Task brief> Where the string "none" occurs in a line of the data below, that line should be copied.

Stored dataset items
<<<<

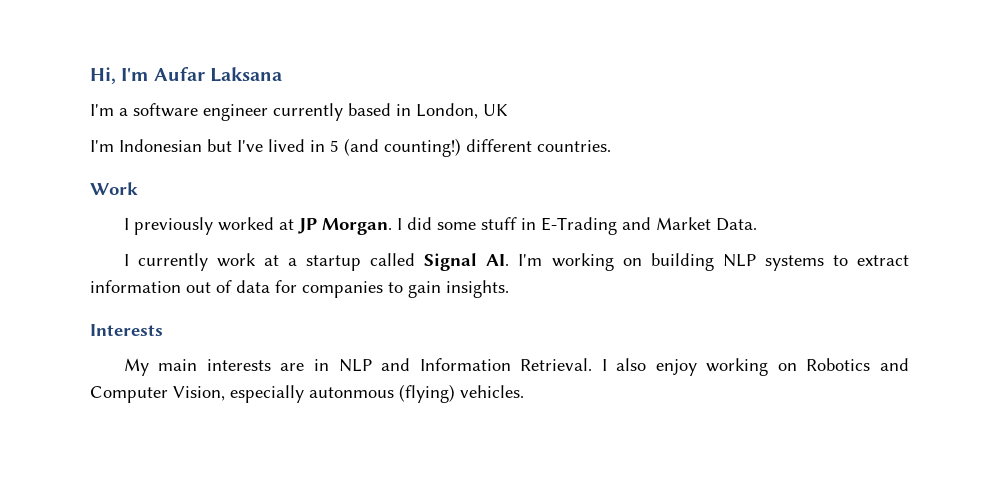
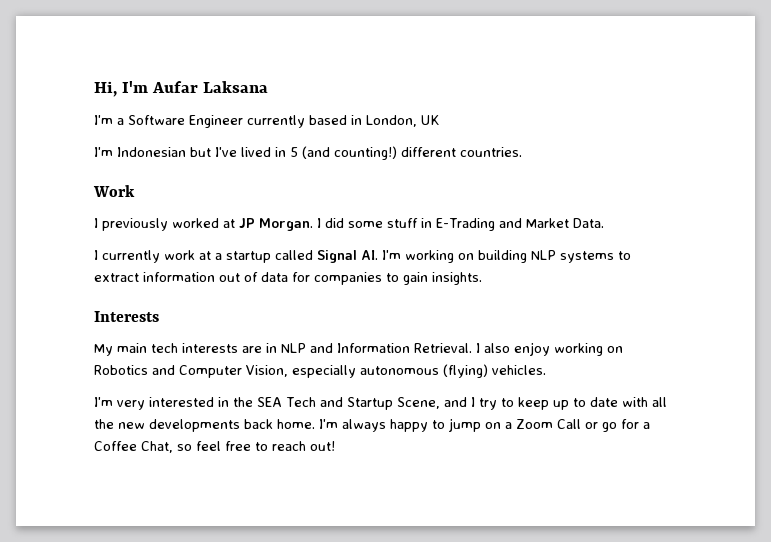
[133,103,268,121] software engineer -> [128,115,243,128] Software Engineer
(198, 365) none -> [151,343,178,353] tech
[309,387,394,398] autonmous -> [360,366,439,375] autonomous
(524, 391) none -> [94,397,667,410] [94,418,650,432] [94,441,335,453] // I'm very interested in the SEA Tech and Startup Scene, and I try to keep up to date with all the new developments back home. I'm always happy to jump on a Zoom Call or go for a Coffee Chat, so feel free to reach out!

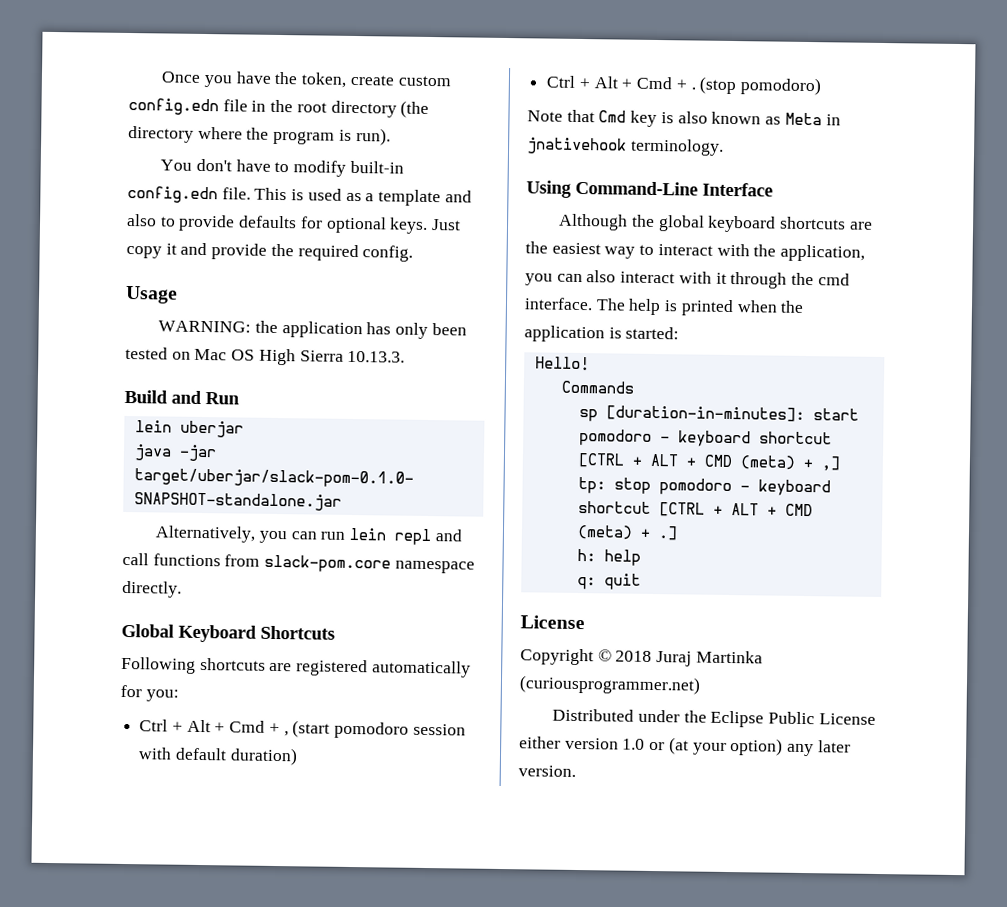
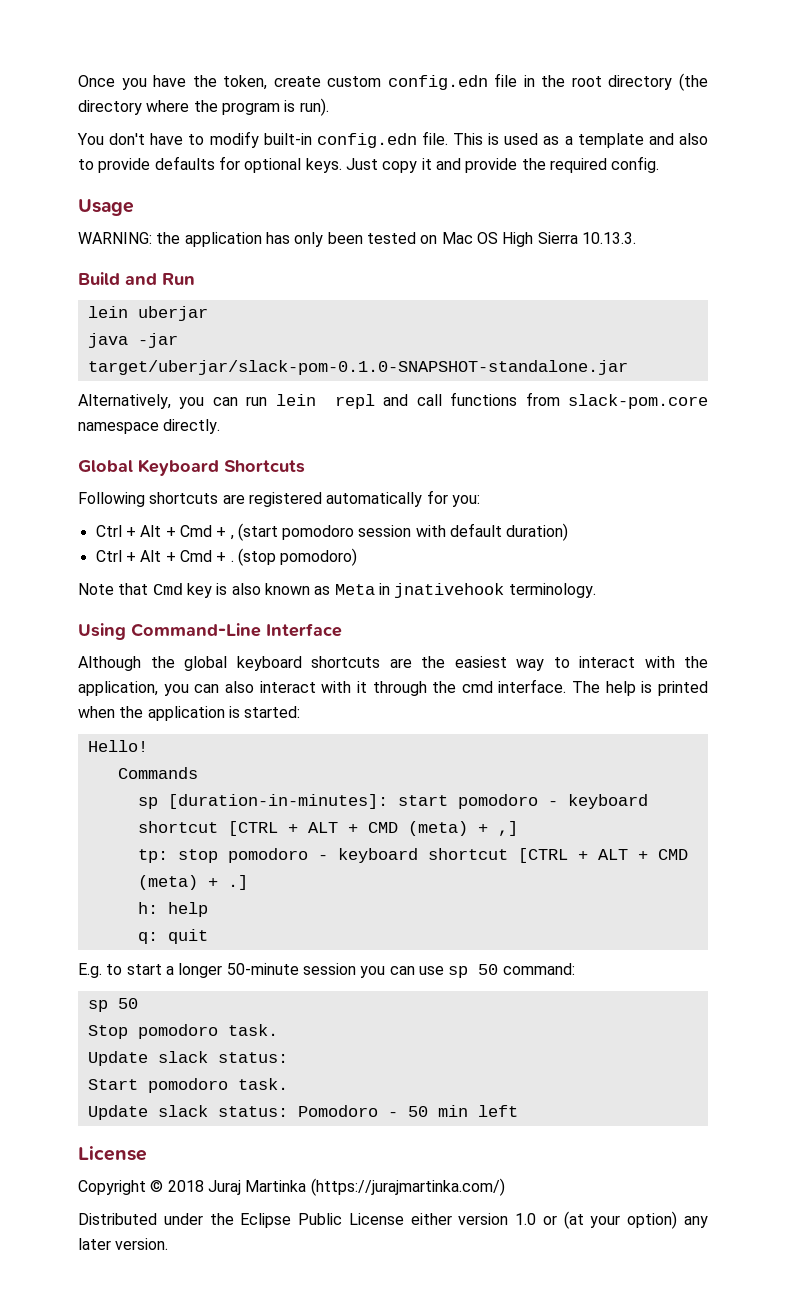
(641, 581) none -> [78,963,575,978] [87,998,138,1012] [87,1024,278,1039] [87,1051,288,1066] [87,1078,288,1093] [87,1105,518,1120] // E.g. to start a longer 50-minute session you can use sp 50 command: // sp 50 // Stop pomodoro task. // Update slack status: // Start pomodoro task. // Update slack status: Pomodoro - 50 min left
[519,675,701,695] (curiousprogrammer.net) -> [310,1178,505,1196] (https://jurajmartinka.com/)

>>>>

Answer to this task>
(198, 365) none -> [151,343,178,353] tech
(524, 391) none -> [94,397,667,410] [94,418,650,432] [94,441,335,453] // I'm very interested in the SEA Tech and Startup Scene, and I try to keep up to date with all the new developments back home. I'm always happy to jump on a Zoom Call or go for a Coffee Chat, so feel free to reach out!
(641, 581) none -> [78,963,575,978] [87,998,138,1012] [87,1024,278,1039] [87,1051,288,1066] [87,1078,288,1093] [87,1105,518,1120] // E.g. to start a longer 50-minute session you can use sp 50 command: // sp 50 // Stop pomodoro task. // Update slack status: // Start pomodoro task. // Update slack status: Pomodoro - 50 min left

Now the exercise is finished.